Now everyone will be able to read the first academic paper on the archaeology of the Search for Richard III – which has been published in the prestigious journal Antiquity.
The paper reveals details of our archaeologists’ excavation of the Grey Friars site in August – including specific details of the grave dug for King Richard III.
The academics reveal that Richard was casually placed in a badly prepared grave – suggesting gravediggers were in a hurry to bury him.
He was placed in an ‘odd position’ with ‘minimal reverence’ and the torso crammed in – and there is evidence to suggest Richard’s hands may have been tied when he was buried.

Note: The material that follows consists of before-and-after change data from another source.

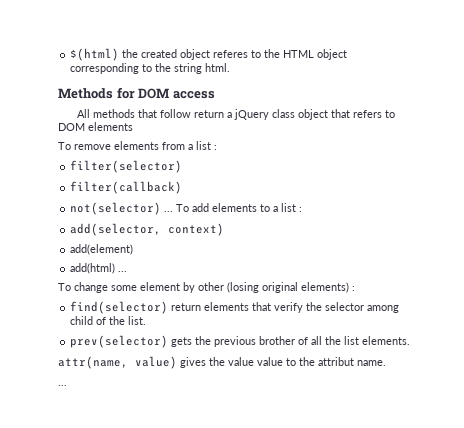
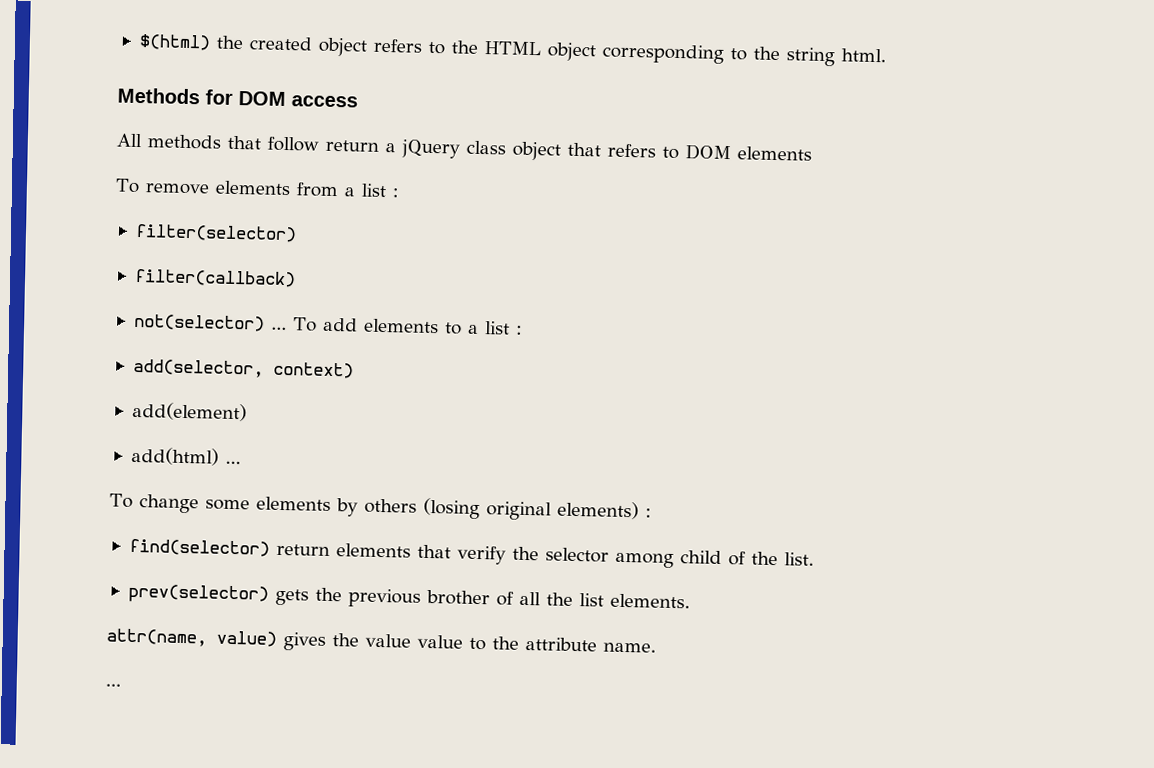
[213,50,249,58] referes -> [372,38,422,53] refers
[140,282,224,293] element by other -> [255,496,417,517] elements by others
[318,357,354,366] attribut -> [525,637,597,652] attribute

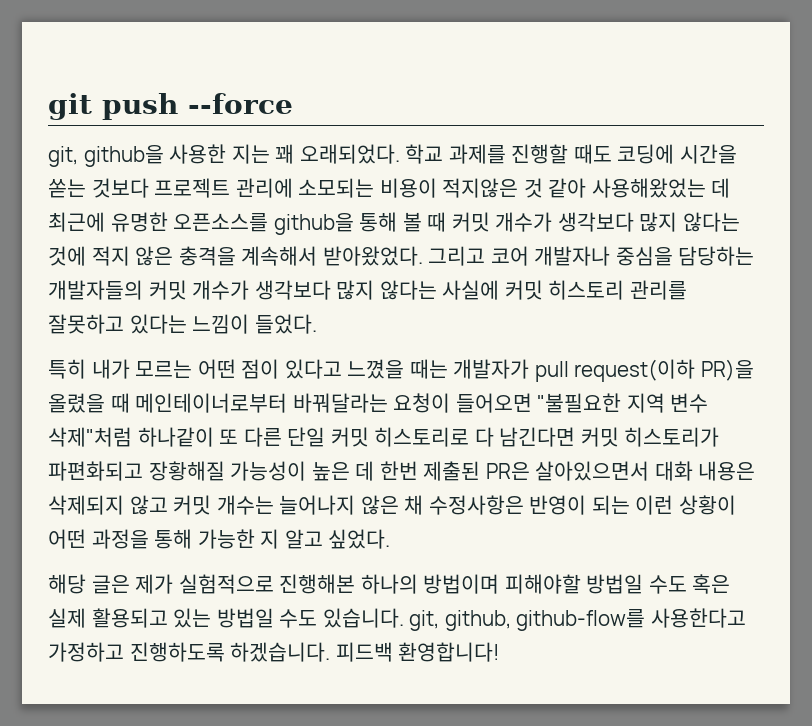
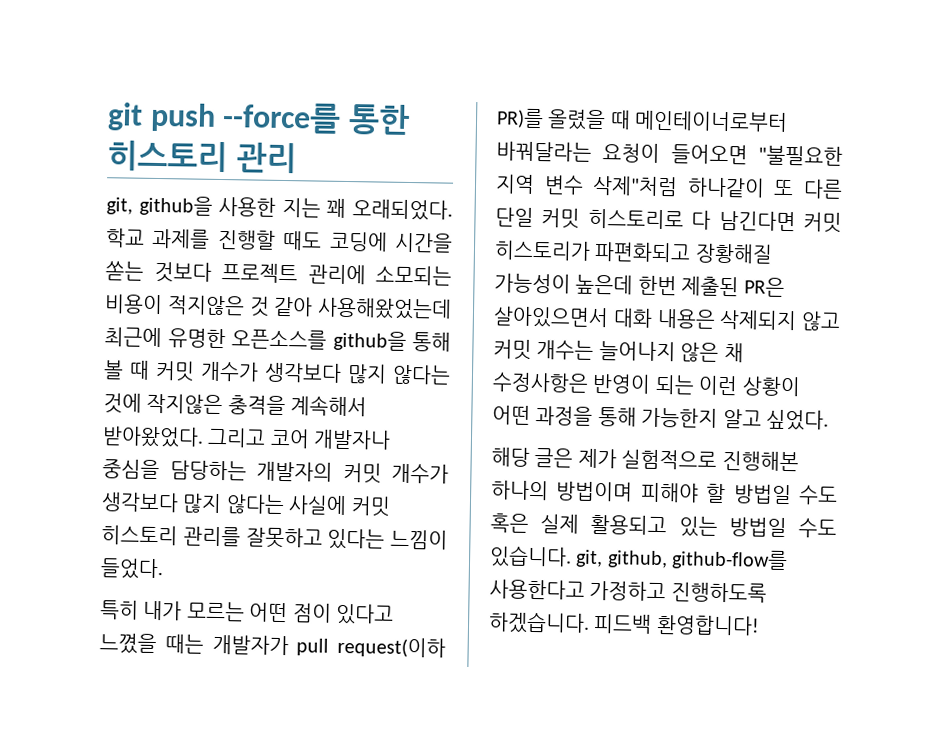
[188,93,293,114] --force -> [222,102,410,135] [107,140,297,174] --force를 통한 히스토리 관리
[591,178,731,198] 사용해왔었는 데 -> [317,297,452,320] 사용해왔었는데
[91,246,174,266] 적지 않은 -> [146,393,224,415] 작지않은
[48,280,143,300] 개발자들의 -> [256,461,333,482] 개발자의
[700,359,754,381] PR)을 -> [496,108,544,129] PR)를
[311,461,375,481] 높은 데 -> [575,274,634,295] 높은데
[197,529,280,549] 가능한 지 -> [641,407,719,428] 가능한지
[504,574,581,594] 피해야할 -> [640,482,727,504] 피해야 할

The paper was written by key members of the University’s Search for Richard III, including lead archaeologist Richard Buckley and Grey Friars site director Mathew Morris, both from University of Leicester Archaeological Services.
It also includes contributions from osteoarchaeologist Dr Jo Appleby, geneticist Dr Turi King, medieval friary expert Deirdre O’Sullivan and Professor Lin Foxhall, Head of the University’s School of Archaeology and Ancient History.
The full outcomes from the bone analysis and DNA tests will be published in subsequent papers.
Due to the worldwide interest in the discovery of Richard III, the University of Leicester has made arrangements to ensure the paper is publicly available via Antiquity’s website from midday on Friday 24 May.
This means anyone in the world will be able to read the paper online as soon as it is published.
There will be new excavations at the Grey Friars site in July, which will help clarify details around the disposal of the body.
- ‘The king in the car park’: new light on the death and burial of Richard III in the Grey Friars church, Leicester, in 1485 in Antiquity.
- The Search for Richard III was led by the University of Leicester, working with Leicester City Council, and in association with the Richard III Society.